Фуллертон воскрешал в памяти разговор, происшедший около
двух лет назад…
Он снова видел сидящую напротив него невысокую коренастую
фигуру девушки со смуглой кожей, темно-красными губами, тяжелыми скулами и
голубыми глазами, поблескивающими из-под нависающих бровей. Страстное, полное
жизненной энергии лицо принадлежало женщине, которая знала, что такое
страдание, но так и не научилась с ним мириться. Такая женщина будет
протестовать и бороться до самого конца. Интересно, где она теперь?
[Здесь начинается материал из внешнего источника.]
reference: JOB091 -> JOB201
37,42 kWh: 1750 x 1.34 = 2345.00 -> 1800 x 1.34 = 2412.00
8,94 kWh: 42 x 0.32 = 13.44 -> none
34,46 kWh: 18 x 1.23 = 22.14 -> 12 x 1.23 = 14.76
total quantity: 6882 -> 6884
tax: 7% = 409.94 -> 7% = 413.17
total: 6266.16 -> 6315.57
Помог ли ей
кто-нибудь устроить свою жизнь?
Очевидно, она снова вернулась в какое-то охваченное
беспорядками место в Центральной Европе, откуда была родом, так как иной образ
действий грозил ей потерей свободы.
Джереми Фуллертон твердо верил в закон. Он презирал многих
теперешних судей, выносящих чрезмерно мягкие приговоры. Студенты, ворующие
книги, молодые замужние женщины, обчищающие супермаркеты, девушки, крадущие
деньги у своих боссов, мальчишки, взламывающие телефоны-автоматы, – никто из
них не нуждался по-настоящему, никто не испытывал отчаяния. Все они были просто
избалованы и не сомневались, что могут взять то, что не в состоянии купить.
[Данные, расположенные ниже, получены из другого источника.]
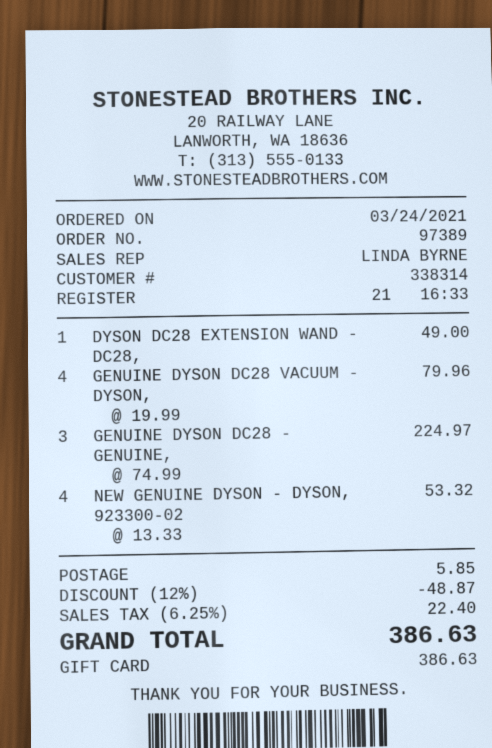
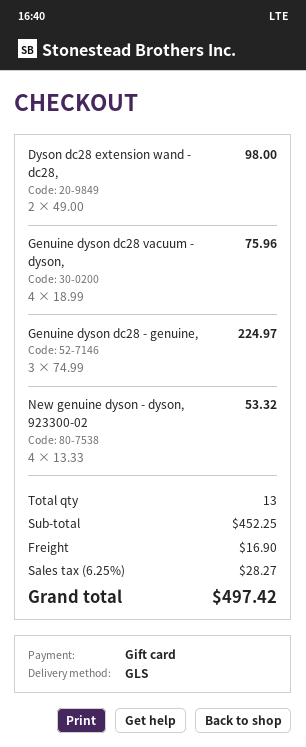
DYSON DC28 EXTENSION WAND - DC28,: 1 x 49.00 = 49.00 -> 2 x 49.00 = 98.00
GENUINE DYSON DC28 VACUUM - DYSON,: 4 x 19.99 = 79.96 -> 4 x 18.99 = 75.96
discount: 12% = 48.87 -> none
shipping: 5.85 -> 16.90
tax: 6.25% = 22.40 -> 6.25% = 28.27
total: 386.63 -> 497.42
Однако, несмотря на убежденность в необходимости справедливых наказаний, мистер
Фуллертон был не чужд состраданию. Он мог испытывать к людям жалость и жалел
Ольгу Семенову, хотя на него абсолютно не действовали аргументы, выдвигаемые ею
в свою защиту.
– Я пришла к вам за помощью. В прошлом году вы были так
добры ко мне, помогли с документами, нужными, чтобы задержаться в Англии еще на
год. Мне сказали: «Если не хотите, можете не отвечать на вопросы. Вас может
представлять адвокат». Поэтому я пришла к вам.
– Пример, приведенный вами, не подходит к теперешним
обстоятельствам. – Мистер Фуллертон произнес это холодно и сухо, скрывая
чувство жалости. – В данном случае я не могу оказывать вам юридическую помощь.
Я уже представляю семью Дрейк. Как вам известно, я был адвокатом миссис
Ллуэллин-Смайт.
– Но она умерла, и ей больше не нужен адвокат.
– Она любила вас, – сказал мистер Фуллертон.
– Да, любила! Поэтому она и хотела оставить мне свои деньги!
– Все деньги?
– Почему бы и нет? Она не любила своих родственников.
– Вы не правы. Она очень любила племянника и племянницу.
– Может быть, миссис Ллуэллин-Смайт любила мистера Дрейка,
но только не миссис Дрейк. Она ее утомляла – во все вмешивалась, не позволяла
делать то, что ей хотелось, есть пищу, которая ей нравилась.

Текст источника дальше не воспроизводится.